#### Instructions to follow:
In the entries below, which lines run from the one containing "WINDSTOPPER JACKET IN" to the one containing "total: 17730.12 -> 16693.06"? Copy exactly those lines, ends included, and no others.

#### Recorded data:
>>>>>

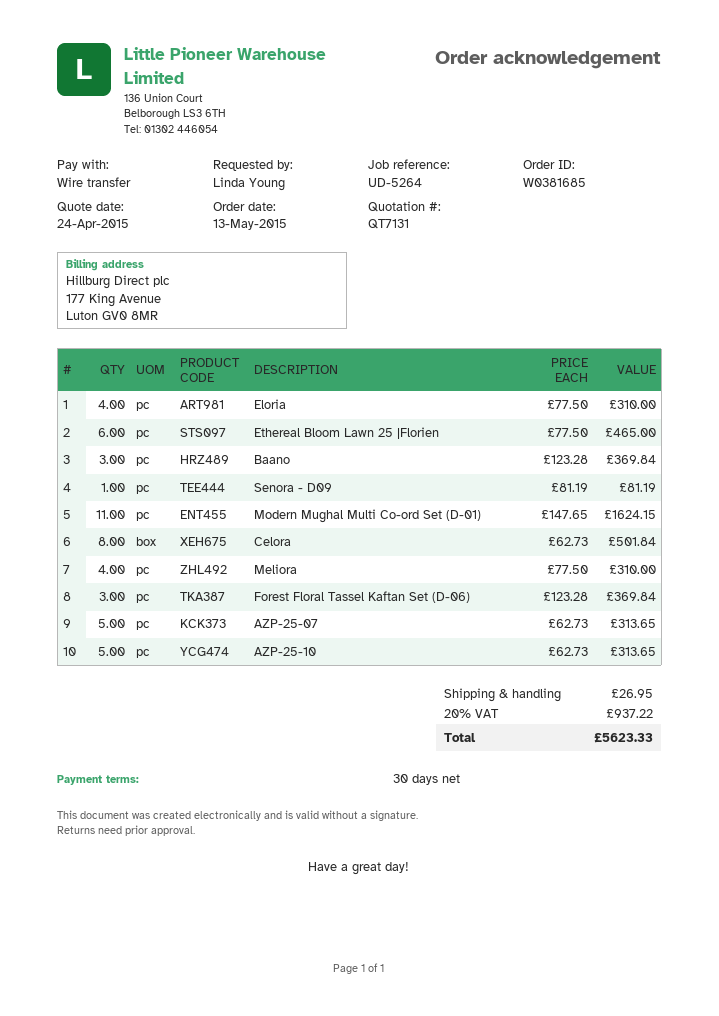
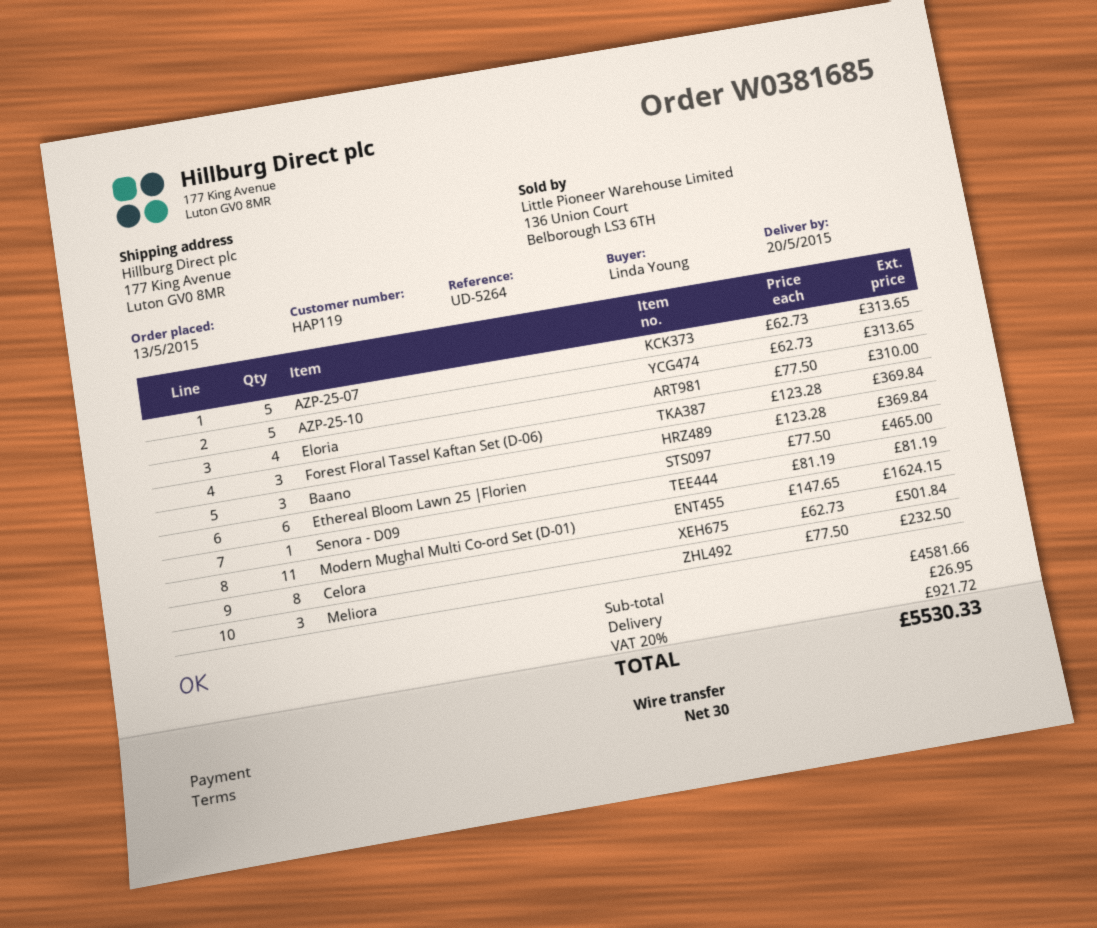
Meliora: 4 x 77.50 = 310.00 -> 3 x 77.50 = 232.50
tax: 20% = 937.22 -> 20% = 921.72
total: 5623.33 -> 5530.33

<<<<<
>>>>>

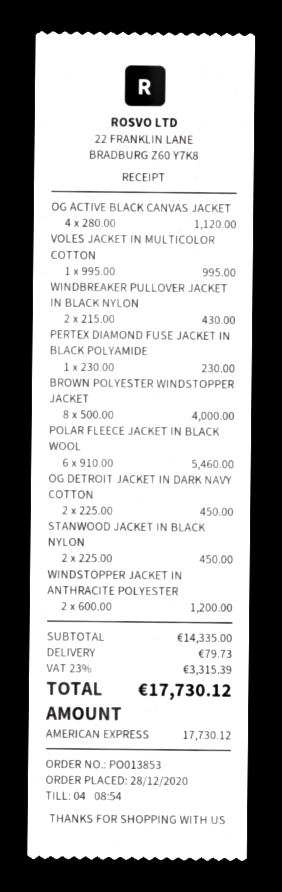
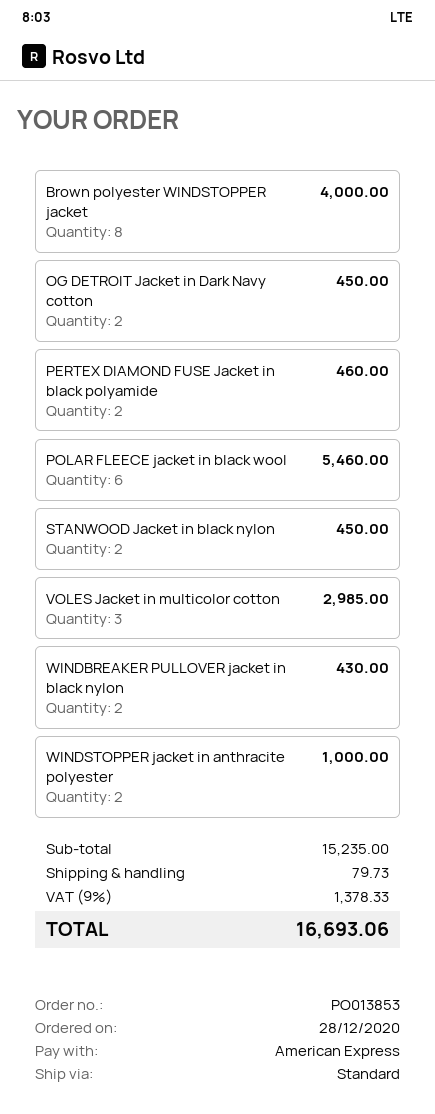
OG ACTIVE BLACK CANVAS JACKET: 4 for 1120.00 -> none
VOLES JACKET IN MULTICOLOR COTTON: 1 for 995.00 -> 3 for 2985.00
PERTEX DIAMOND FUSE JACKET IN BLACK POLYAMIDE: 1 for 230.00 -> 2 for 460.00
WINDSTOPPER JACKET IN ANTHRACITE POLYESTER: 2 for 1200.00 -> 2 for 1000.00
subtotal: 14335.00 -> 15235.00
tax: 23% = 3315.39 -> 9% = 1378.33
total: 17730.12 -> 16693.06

<<<<<

#### Answer space:
WINDSTOPPER JACKET IN ANTHRACITE POLYESTER: 2 for 1200.00 -> 2 for 1000.00
subtotal: 14335.00 -> 15235.00
tax: 23% = 3315.39 -> 9% = 1378.33
total: 17730.12 -> 16693.06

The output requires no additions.